Dublin’s sights, sounds and weather (Rain, rain go away!) have been quite the surprise. The city has so much to offer in terms of history, culture, libation and people. From the time I left the airport, I felt welcomed and that helped ease me into my Irish adventure.

The first order of business was to get to the Camden Court Hotel on Upper Camden Street without blowing all my euros. This was easy enough (Thank God!) because there were signs everywhere, so finding the stop for the 16 Dublin bus was a breeze. The ride was uneventful as I arrived before dawn. I took advantage of the time on the bus to reflect on the journey I’ve taken to get to this point. My feelings of anxiety and the dreaded thought of not getting work done subsided as excitement took over and a real sense of adventure started to set in. This plus a very nice bus driver, who made a special bus stop announcement for me, made it a morning full of possibilities.

Next stop: the Liberties neighborhood on the southwest side of Dublin. The Liberties is one of the most historic parts of Dublin. It is located between St. Patrick’s Cathedral and the Guinness Brewery. As I weave through the streets of this eclectic neighborhood, I am reminded of its intriguing past and its promising future. I wanted to explore every single inch of the neighborhood. From Jack Roche’s Fruit & Veg, Maser’s portrait of Anne Devlin and St. Catherine’s Church on Meath Street to Vicar Street, John’s Lane Augustinian Church and National College of Art and Design on Thomas Street, the list of interesting places to visit is never-ending. Every corner had a gem just waiting to be discovered.

The Dublin Bus Hop-On Hop-Off tour was a great way to see the city for a newbie like me. I was able to take a quick tour of the city and see sites as far west as Kilmainham Gaol, Heuston Rail Station and Phoenix Park to Trinity College, the National Museum of Ireland and Merrion Square to the east. My favorite stop on the tour was the Guinness Storehouse. It was amazing to be able to see the step-by-step process of making this world-famous beer. The ads through the years, the intricate process of selecting ingredients, models of ships that transported the beer to the rest of the world and the 360-degree view from the Gravity Bar on the top floor made for an amazing experience. True craftsmanship at its best. There was even a bottle of Guinness that survived the 1916 Easter Rising!
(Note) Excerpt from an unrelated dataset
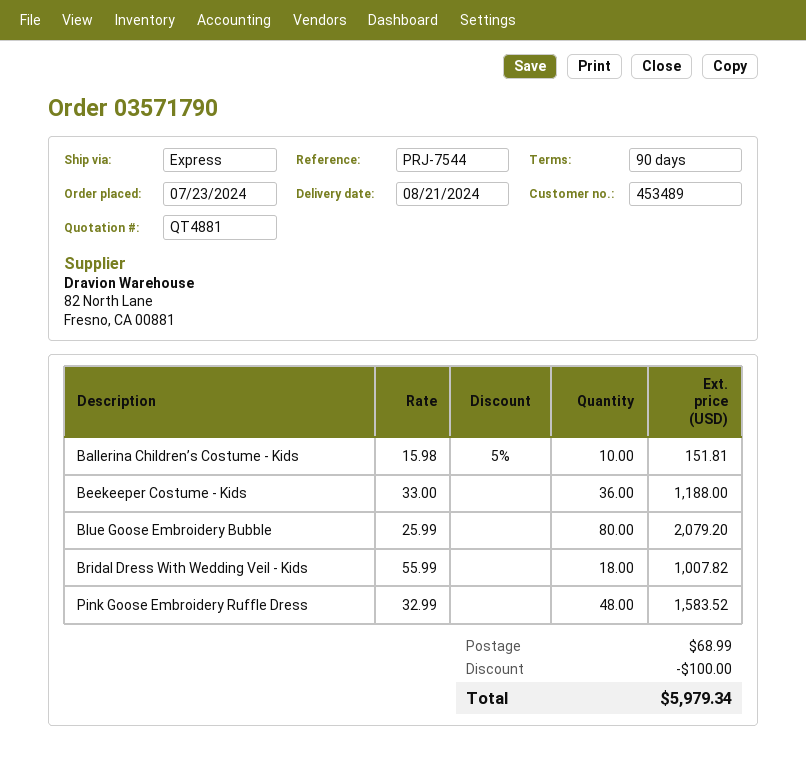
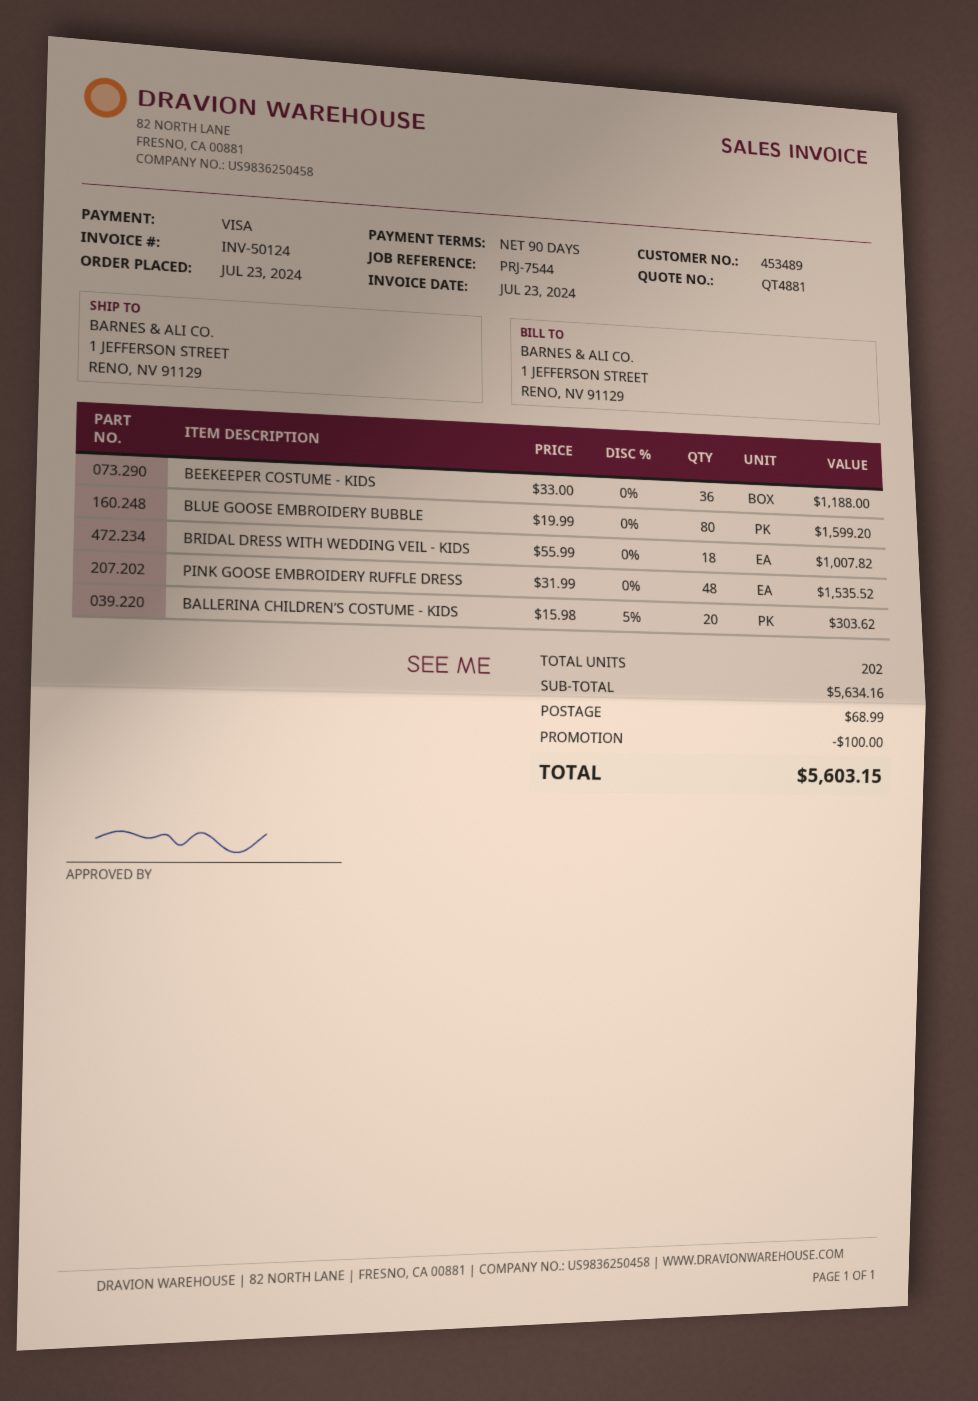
Ballerina Children’s Costume - Kids: 10 x 15.98 - 5% = 151.81 -> 20 x 15.98 - 5% = 303.62
Blue Goose Embroidery Bubble: 80 x 25.99 = 2079.20 -> 80 x 19.99 = 1599.20
Pink Goose Embroidery Ruffle Dress: 48 x 32.99 = 1583.52 -> 48 x 31.99 = 1535.52
total: 5979.34 -> 5603.15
I’ve been having the time of my life in Ireland. It’s easy to enjoy life when it is filled with fascinating walks, engaging conversation (with a cabbie who told me about his father’s transition from the IRA to fighting side-by-side with the British during WWII), gracious speakers (Carl O’Brien, @gavinsblog, Storyful) and endless reporting (Liberties community garden story and my freelance piece on the equitable representation of women in the Irish Parliament). There’s still so much to say about this trip. But I’ll let you rest and reserve it for the next time we meet.

See you down the road!

Categories: The Adventure Begins | Tags: , , , , , , , , , , , | 1 Comment

Slan go foill, Chicago.

Goodbye Chicago 2

The last four months spent preparing, researching and planning for this trip has led to this day: the start of the great Irish adventure. Going over my notes from the application period in October 2012, I realize how grateful I am for the opportunity to travel and study in another country. Traveling is in itself the best education money can buy. But traveling with a group of like-minded individuals who share the enthusiasm and sheer pleasure of exploring distant lands and documenting adventures is an unparalleled experience I will treasure for life.
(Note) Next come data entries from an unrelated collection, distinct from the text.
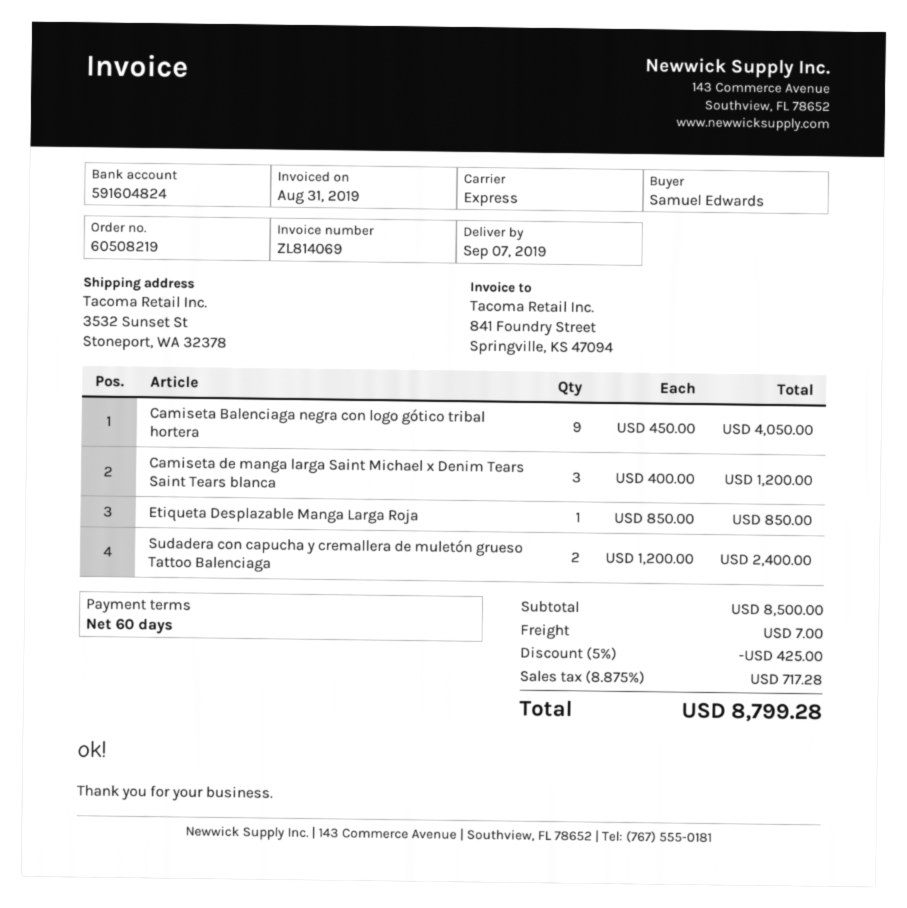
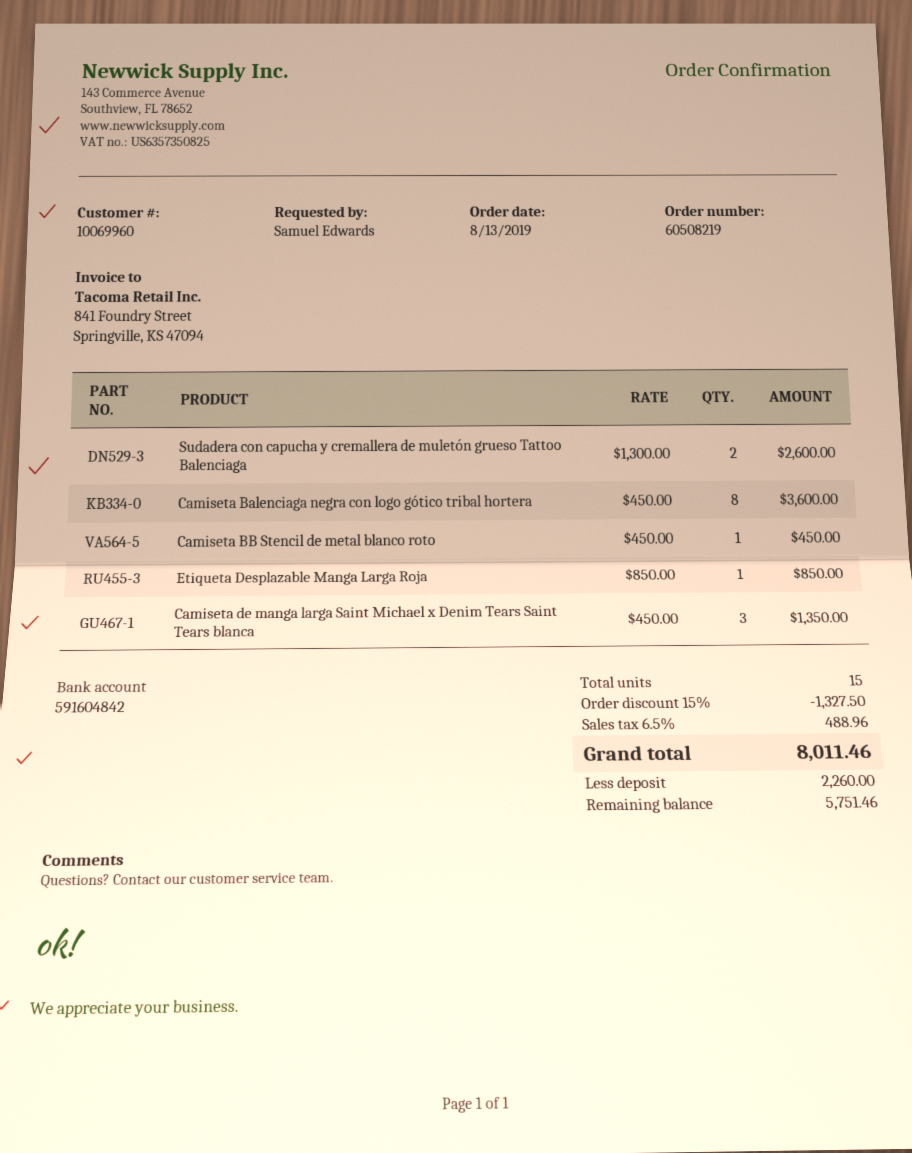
bank account: 591604824 -> 591604842
Camiseta Balenciaga negra con logo gótico tribal hortera: 9 x 450.00 = 4050.00 -> 8 x 450.00 = 3600.00
Camiseta de manga larga Saint Michael x Denim Tears Saint Tears blanca: 3 x 400.00 = 1200.00 -> 3 x 450.00 = 1350.00
Sudadera con capucha y cremallera de muletón grueso Tattoo Balenciaga: 2 x 1200.00 = 2400.00 -> 2 x 1300.00 = 2600.00
Camiseta BB Stencil de metal blanco roto: none -> 1 x 450.00 = 450.00
discount: 5% = 425.00 -> 15% = 1327.50
shipping: 7.00 -> none
tax: 8.875% = 717.28 -> 6.5% = 488.96
total: 8799.28 -> 8011.46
I had always imagined Ireland to be a place of majestic valleys, prehistoric formations and romantic folklore. The history and scenery lends itself to such dreams. But reality will be much different. I am looking forward to experiencing both. Discovering The Liberties neighborhood in Dublin will be one of the highlights of this trip. The documentary produced, filmed and directed by Shane Hogan and Tom Burke as part of their scholastic requirements is a triumph in storytelling. The visuals, raw and thoughtful, are complemented by the most interesting stories sometimes tinged with the painful and sad realities of life. The area, its loyal residents and eager newcomers are reminders of Ireland’s fabled past and bright indicators of the promising things to come.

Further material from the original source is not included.